> How to complete this task
Search the data for the string "recognize", and report each line where it is found.

> Material to process
[Start of section]

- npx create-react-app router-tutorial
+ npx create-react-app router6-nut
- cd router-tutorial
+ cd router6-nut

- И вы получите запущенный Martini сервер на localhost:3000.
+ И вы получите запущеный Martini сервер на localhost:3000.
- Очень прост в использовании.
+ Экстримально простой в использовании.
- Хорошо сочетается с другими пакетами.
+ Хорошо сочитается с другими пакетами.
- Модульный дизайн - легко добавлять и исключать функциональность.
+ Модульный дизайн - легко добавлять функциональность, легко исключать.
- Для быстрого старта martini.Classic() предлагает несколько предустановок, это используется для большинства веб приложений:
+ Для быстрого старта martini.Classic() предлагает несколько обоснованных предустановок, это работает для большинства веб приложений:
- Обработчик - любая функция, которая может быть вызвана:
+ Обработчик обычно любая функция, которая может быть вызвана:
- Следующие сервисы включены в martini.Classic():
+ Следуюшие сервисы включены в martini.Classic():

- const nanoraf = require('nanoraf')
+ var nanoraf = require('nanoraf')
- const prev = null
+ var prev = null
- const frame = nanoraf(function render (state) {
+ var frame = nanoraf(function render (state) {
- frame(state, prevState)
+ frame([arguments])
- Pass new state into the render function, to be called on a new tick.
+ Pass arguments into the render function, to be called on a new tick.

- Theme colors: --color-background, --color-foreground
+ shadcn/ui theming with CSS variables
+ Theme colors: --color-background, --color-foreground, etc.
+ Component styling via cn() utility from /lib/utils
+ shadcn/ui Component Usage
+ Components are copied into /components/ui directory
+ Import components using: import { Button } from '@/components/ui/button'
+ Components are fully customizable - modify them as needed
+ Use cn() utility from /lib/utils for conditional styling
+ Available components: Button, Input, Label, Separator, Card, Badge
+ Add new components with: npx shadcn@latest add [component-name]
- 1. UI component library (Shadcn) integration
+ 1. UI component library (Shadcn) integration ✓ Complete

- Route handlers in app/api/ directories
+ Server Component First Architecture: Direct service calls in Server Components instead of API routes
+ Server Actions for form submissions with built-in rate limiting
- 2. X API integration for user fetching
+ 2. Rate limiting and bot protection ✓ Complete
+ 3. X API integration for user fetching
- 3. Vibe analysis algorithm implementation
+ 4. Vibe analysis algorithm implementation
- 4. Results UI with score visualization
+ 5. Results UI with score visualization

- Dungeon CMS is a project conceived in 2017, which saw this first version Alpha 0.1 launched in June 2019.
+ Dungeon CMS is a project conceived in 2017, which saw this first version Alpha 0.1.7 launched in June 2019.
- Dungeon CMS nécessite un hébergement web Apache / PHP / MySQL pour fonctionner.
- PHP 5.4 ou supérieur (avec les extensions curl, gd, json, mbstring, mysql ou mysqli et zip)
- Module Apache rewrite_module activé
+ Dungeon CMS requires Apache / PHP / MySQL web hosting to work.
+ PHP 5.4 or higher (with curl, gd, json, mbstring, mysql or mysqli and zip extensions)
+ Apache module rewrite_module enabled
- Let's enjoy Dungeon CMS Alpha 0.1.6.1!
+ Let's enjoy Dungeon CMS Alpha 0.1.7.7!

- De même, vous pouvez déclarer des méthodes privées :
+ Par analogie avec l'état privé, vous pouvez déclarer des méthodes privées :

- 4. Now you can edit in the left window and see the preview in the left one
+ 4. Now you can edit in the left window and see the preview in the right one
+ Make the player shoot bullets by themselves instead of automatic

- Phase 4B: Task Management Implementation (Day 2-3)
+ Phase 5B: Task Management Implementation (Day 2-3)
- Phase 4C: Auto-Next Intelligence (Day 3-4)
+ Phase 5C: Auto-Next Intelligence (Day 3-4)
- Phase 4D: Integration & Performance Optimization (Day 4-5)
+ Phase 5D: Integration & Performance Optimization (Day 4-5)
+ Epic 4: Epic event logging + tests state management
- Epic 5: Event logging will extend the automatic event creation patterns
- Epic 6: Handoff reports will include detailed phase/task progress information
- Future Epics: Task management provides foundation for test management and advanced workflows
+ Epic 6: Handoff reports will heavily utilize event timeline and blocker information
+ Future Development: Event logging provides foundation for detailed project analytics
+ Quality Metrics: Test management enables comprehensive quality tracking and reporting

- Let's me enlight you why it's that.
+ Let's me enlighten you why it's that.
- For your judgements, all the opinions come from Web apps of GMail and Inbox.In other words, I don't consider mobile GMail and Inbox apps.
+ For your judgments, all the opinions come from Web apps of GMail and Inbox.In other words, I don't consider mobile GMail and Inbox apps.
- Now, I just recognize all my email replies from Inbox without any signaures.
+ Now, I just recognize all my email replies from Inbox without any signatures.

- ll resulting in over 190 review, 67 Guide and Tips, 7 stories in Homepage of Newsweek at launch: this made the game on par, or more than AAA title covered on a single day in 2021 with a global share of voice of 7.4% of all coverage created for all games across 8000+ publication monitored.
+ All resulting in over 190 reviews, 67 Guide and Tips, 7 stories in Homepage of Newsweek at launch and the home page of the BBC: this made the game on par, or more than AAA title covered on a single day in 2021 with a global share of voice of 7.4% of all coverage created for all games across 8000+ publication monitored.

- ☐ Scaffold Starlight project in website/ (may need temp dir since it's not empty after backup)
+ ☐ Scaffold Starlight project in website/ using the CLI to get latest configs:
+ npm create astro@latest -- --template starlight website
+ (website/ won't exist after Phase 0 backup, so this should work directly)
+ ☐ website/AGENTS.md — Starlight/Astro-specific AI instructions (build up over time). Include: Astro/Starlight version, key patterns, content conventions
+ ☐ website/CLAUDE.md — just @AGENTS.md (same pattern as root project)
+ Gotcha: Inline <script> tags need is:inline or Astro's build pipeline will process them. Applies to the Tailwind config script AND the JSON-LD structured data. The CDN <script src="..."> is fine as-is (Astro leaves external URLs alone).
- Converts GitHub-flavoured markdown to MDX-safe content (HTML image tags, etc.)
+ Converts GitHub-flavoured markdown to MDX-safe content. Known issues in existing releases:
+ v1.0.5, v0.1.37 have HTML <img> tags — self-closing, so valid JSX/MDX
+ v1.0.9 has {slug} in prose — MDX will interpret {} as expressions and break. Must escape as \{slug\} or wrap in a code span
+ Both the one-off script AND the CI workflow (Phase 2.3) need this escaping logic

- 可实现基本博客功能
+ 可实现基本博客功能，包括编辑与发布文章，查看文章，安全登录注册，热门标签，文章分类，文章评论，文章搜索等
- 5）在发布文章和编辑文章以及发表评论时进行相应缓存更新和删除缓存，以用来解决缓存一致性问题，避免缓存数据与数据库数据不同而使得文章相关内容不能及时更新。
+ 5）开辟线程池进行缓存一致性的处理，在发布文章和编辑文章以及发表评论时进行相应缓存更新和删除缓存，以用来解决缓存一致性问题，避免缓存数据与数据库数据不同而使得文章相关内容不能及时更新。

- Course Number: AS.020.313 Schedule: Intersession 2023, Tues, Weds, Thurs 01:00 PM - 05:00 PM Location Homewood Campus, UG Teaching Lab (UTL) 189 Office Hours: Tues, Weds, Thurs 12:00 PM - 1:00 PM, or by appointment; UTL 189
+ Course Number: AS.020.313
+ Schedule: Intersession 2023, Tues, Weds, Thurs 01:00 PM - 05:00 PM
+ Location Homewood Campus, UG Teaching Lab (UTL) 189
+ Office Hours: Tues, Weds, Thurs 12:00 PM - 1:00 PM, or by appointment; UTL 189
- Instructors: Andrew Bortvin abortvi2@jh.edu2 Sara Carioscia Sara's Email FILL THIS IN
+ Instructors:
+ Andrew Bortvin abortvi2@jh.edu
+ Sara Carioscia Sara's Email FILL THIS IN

[End of section]

> Output below
- Now, I just recognize all my email replies from Inbox without any signaures.
+ Now, I just recognize all my email replies from Inbox without any signatures.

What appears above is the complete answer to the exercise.